Tech company Hikvision makes video IoT devices such as cameras, disk recorders, video codes, and video servers used in various industries, including infrastructure.
After being informed of the vulnerability, the company announced publicly that it had fixed the issue and rolled out a firmware update for users of its equipment. Data Breach Today explains ‘The flaw, Hikvision says, could potentially affect nearly 80 products, including models from as early as 2016. While the company did not specify the number of devices affected, video surveillance resource IPVM says, “We estimate 100+ million devices globally are impacted.”
What is the Danger?
The flaw has been named CVE-2021-36260 and it carries a “critical” CVSS rating. The vulnerability allows bad actors to launch command injection attacks to execute malicious tasks. The reason it works is due to insufficient input validation.
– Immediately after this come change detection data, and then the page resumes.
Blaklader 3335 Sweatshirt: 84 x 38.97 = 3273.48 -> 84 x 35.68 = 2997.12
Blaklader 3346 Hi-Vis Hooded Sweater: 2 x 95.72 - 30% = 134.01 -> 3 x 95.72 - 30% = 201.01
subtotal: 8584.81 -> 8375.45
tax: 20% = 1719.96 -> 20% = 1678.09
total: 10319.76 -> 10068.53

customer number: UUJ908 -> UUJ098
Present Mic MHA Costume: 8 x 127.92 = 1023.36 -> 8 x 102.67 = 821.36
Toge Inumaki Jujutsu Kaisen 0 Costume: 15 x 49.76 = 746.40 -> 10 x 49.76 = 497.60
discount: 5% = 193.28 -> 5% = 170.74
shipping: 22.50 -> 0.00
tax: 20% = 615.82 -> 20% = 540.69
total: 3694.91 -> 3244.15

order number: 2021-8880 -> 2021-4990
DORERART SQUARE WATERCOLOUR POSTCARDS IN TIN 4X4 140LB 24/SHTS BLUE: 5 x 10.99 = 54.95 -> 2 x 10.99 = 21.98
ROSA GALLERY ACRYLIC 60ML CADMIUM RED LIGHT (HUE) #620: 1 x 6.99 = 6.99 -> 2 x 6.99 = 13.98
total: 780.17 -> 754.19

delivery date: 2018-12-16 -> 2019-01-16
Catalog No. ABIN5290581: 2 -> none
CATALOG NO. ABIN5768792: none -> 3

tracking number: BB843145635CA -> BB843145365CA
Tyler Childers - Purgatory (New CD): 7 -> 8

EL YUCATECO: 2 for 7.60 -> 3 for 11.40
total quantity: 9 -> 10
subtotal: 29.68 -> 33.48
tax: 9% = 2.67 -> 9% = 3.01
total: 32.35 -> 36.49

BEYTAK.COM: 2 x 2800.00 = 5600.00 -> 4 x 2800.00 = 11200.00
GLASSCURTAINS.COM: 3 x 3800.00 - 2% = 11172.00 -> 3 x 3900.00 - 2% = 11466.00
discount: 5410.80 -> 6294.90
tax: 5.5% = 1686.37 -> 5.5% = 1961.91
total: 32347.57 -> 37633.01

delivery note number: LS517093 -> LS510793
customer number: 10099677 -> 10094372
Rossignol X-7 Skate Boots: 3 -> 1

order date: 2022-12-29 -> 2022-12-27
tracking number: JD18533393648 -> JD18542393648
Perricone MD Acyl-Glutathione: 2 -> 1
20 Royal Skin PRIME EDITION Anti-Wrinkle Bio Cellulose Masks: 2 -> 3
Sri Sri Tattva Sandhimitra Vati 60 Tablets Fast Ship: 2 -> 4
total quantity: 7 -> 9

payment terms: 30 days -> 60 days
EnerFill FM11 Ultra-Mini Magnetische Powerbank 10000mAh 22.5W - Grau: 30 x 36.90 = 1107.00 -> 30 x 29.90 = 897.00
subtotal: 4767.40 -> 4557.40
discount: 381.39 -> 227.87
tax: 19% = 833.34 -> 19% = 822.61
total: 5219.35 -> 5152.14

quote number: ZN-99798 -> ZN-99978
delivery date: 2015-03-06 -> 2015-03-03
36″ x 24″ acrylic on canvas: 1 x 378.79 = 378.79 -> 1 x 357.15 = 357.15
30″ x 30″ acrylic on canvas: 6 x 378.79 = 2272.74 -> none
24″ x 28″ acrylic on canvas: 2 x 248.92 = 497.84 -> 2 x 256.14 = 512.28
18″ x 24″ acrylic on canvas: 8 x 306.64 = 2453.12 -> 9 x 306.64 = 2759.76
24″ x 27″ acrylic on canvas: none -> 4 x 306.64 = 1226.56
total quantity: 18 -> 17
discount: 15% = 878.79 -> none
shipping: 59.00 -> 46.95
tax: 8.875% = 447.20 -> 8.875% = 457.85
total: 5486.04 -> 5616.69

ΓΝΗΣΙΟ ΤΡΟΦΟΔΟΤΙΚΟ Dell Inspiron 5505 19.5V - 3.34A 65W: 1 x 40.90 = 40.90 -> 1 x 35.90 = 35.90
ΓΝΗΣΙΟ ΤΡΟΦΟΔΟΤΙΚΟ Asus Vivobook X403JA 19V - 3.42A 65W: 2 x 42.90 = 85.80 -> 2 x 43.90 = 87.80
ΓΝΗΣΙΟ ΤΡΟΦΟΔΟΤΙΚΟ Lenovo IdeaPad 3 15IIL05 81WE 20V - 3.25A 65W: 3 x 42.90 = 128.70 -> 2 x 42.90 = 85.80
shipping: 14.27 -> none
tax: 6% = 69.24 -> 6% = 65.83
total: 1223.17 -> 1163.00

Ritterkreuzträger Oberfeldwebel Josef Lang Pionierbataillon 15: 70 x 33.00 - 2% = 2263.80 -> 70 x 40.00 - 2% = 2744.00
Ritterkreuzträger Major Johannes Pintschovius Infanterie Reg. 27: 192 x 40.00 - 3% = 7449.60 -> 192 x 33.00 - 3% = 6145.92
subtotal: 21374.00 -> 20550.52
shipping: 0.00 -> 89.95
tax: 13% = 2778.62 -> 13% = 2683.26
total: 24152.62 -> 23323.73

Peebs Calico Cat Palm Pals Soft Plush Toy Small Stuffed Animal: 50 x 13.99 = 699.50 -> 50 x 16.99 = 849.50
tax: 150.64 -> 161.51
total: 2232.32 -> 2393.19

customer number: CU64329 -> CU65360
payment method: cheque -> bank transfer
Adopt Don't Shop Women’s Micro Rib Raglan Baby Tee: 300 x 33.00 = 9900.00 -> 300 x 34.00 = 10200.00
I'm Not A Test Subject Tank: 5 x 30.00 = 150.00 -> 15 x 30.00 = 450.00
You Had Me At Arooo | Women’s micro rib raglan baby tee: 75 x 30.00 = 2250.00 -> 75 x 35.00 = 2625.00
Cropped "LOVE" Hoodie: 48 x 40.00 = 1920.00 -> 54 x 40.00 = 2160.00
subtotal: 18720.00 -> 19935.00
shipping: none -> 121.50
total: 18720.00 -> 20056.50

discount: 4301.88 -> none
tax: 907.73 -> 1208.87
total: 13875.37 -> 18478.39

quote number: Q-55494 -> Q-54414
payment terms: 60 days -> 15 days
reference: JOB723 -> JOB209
Watchful_IP’s blog mentioned that neither the company nor he exposed any technical details of the flaw or a proof of concept due to the concern of exploitation in the wild. The researcher also mentioned that using this flaw, hackers could take complete control of the device, which “is far more access than even the owner of the device has, as they are restricted to a limited ‘protected shell’ (psh), which filters the input to a predefined set of limited, mostly informational commands.”
The only thing someone needs to execute this type of attack is access to the HTTP server port 80 or HTTPS server port 443. They would not need to enter any username or password. The cyber attack would go unnoticed on the network and be undetectable to owners. From the device, threat actors could then access the entire network and commit further acts of fraud.
However, some good news is that the attacker must be on the same network as the IoT device to exploit the vulnerability. They must be able to access the device’s login screen to execute any commands.
Data Breach Today adds,
“Thus, the easiest way to evaluate system risk level, according to the company, is to check whether the device’s webpage is directly accessible from the internet without any extra network variation. “If yes, the system should be considered at high risk,” the advisory says.”
What Can Users Do to Stay Safe?
Hikvision recommends that all customers update the firmware immediately. Beyond that, they also suggest that customers:
- “Minimize port numbers exposed to the internet.
- Avoid common port numbers and reconfigure them to customized ports.
- Enable IP filtering.”
Watchful_IP also added:
“I’d recommend you do not expose any IoT device to the internet, no matter who it is made by - or in which country the device is made (including U.S, Europe, etc.). Use a VPN for access if needed. Block outbound traffic too if at all possible - I also like to give these devices the wrong gateway (router) IP.”
Privacy Concerns Surround Hikvision
In 2018, President Donald Trump forbid government agencies from using Hikvision equipment, citing concerns surrounding privacy, espionage, and security.
Data Breach Today added,
“In the U.K. now, British politician David Alton, in response to Hikvision’s disclosure, tweeted that the “Home Office Ministers will meet the Biometrics and Surveillance Camera Commissioner to discuss the issues raised in his correspondence with Hikvision.”
Although there is a lot of suspicion around Chinese tech companies like Hikvision as an entry point into corporate networks, Watchful_IP explains, “You wouldn’t do it like this. And not all firmware types are affected.” The researcher said that if that were the case, all versions of the firmware would have contained that flaw.